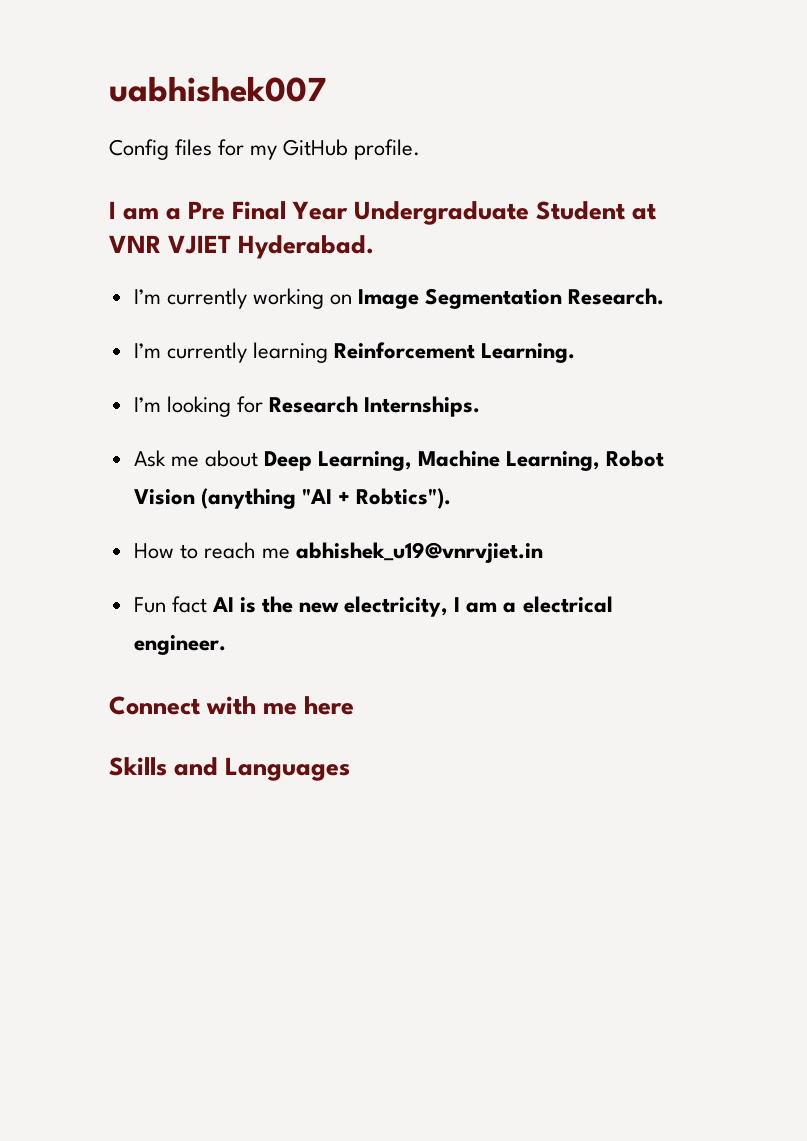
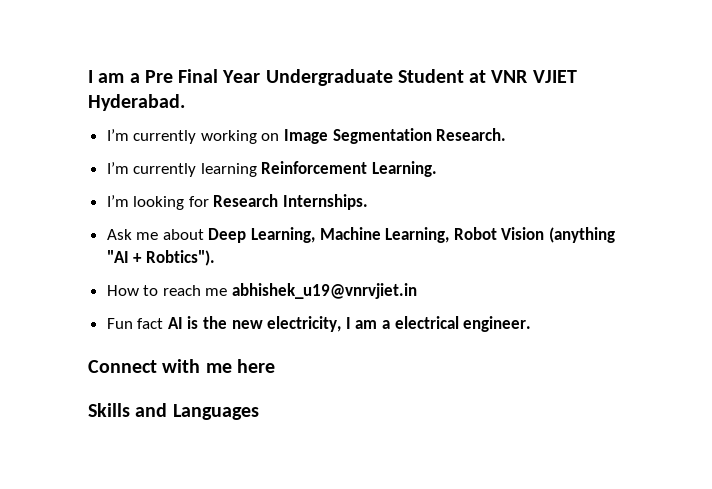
[109,76,326,102] [109,139,421,160] uabhishek007 // Config files for my GitHub profile. // -> (88, 76) none

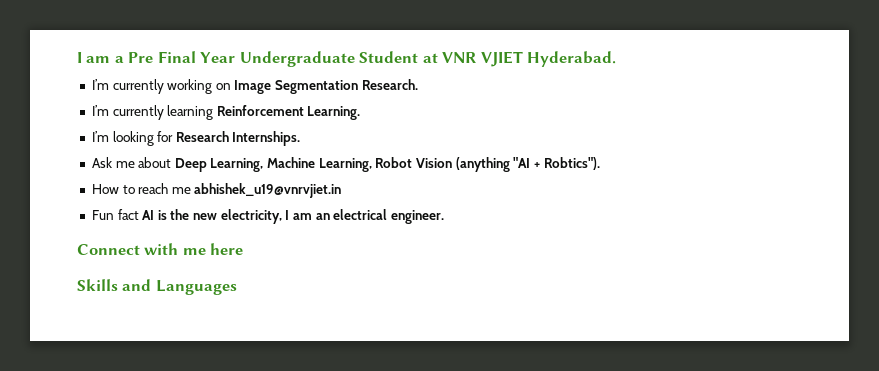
[382,320,391,329] a -> [315,213,330,220] an

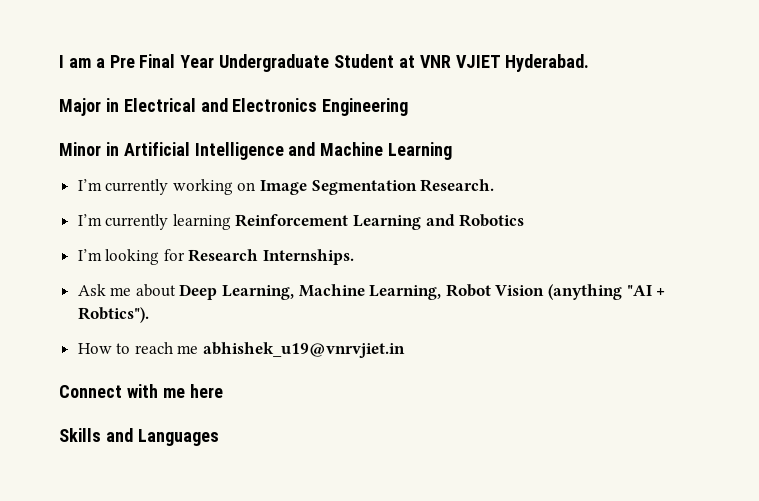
(617, 59) none -> [59,98,409,116] [59,142,453,160] // Major in Electrical and Electronics Engineering // Minor in Artificial Intelligence and Machine Learning
[307,106,361,120] Learning. -> [353,214,525,230] Learning and Robotics
[91,209,444,224] // Fun fact AI is the new electricity, I am an electrical engineer. -> (406, 350) none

---*---

Each entry gets copied exactly; the pictures stay out.

[109,76,326,102] [109,139,421,160] uabhishek007 // Config files for my GitHub profile. // -> (88, 76) none

[382,320,391,329] a -> [315,213,330,220] an

(617, 59) none -> [59,98,409,116] [59,142,453,160] // Major in Electrical and Electronics Engineering // Minor in Artificial Intelligence and Machine Learning
[307,106,361,120] Learning. -> [353,214,525,230] Learning and Robotics
[91,209,444,224] // Fun fact AI is the new electricity, I am an electrical engineer. -> (406, 350) none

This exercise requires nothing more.